### INSTRUCTIONS TO FOLLOW
Only one stretch of the listing below is wanted. Begin at the line that has "[407,178,448,193] [52,207,122,226] here", stop after the line that has "[635,456,729,474] 07/11/2022 ->", and repeat every line in between exactly.

### EXERCISE MATERIAL
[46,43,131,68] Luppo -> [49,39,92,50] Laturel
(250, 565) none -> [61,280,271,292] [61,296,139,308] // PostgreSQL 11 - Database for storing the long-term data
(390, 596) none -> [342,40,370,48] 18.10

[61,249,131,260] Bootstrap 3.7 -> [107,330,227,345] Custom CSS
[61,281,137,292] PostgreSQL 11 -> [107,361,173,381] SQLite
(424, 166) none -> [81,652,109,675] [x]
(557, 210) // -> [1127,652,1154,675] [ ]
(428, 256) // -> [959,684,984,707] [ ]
---
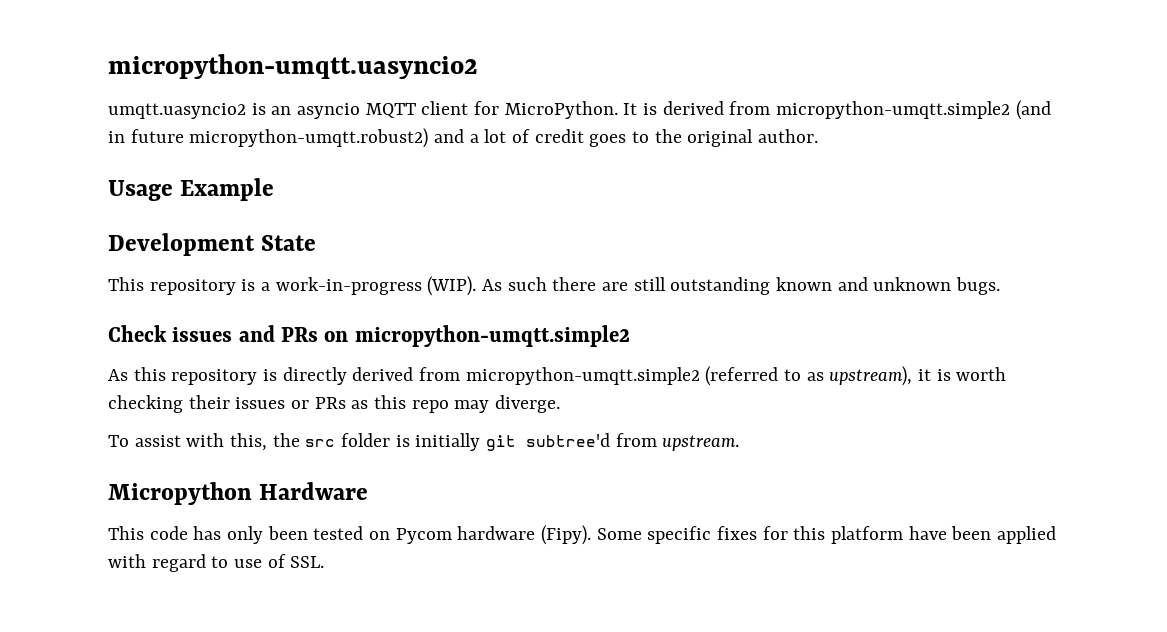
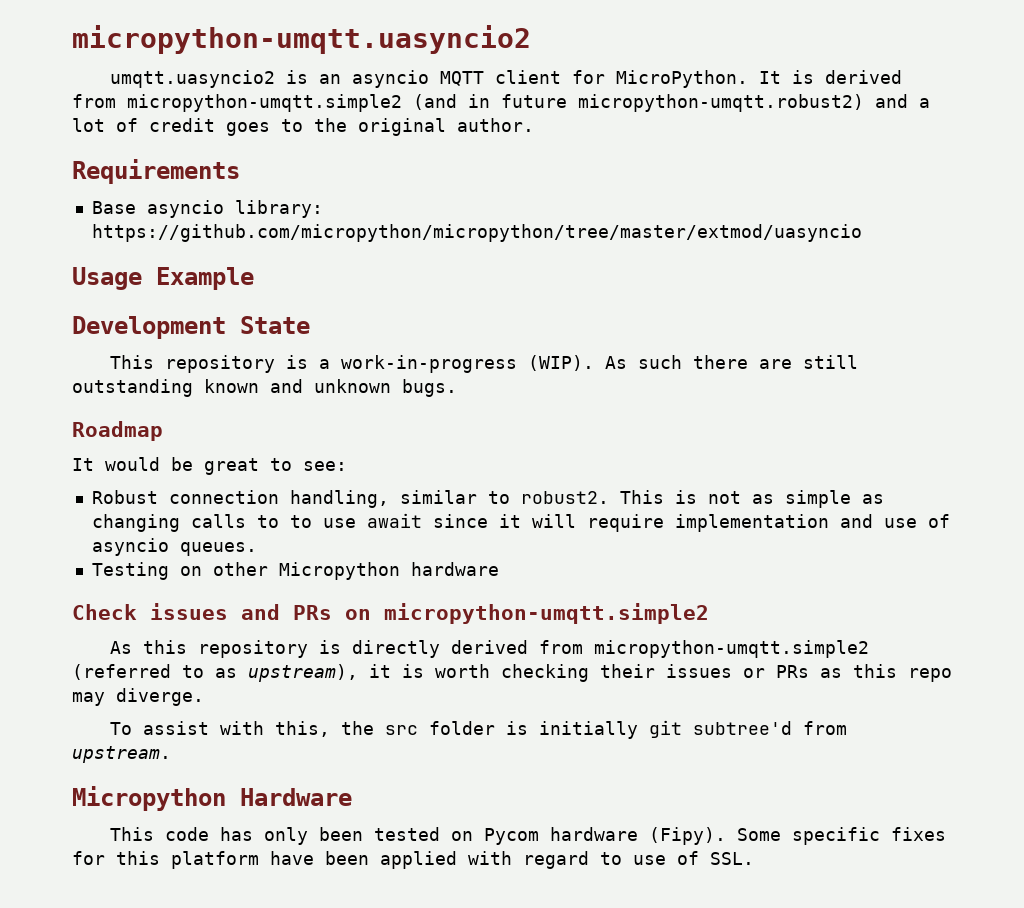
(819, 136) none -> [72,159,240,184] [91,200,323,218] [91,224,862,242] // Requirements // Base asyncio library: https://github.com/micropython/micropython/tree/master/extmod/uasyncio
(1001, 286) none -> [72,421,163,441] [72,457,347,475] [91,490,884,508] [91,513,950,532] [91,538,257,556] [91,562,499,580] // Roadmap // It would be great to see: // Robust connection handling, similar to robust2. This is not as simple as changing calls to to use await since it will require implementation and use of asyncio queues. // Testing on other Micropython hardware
--
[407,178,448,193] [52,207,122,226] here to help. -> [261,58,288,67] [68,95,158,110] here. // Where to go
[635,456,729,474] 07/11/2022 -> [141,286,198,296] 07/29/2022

### REPLY
[407,178,448,193] [52,207,122,226] here to help. -> [261,58,288,67] [68,95,158,110] here. // Where to go
[635,456,729,474] 07/11/2022 -> [141,286,198,296] 07/29/2022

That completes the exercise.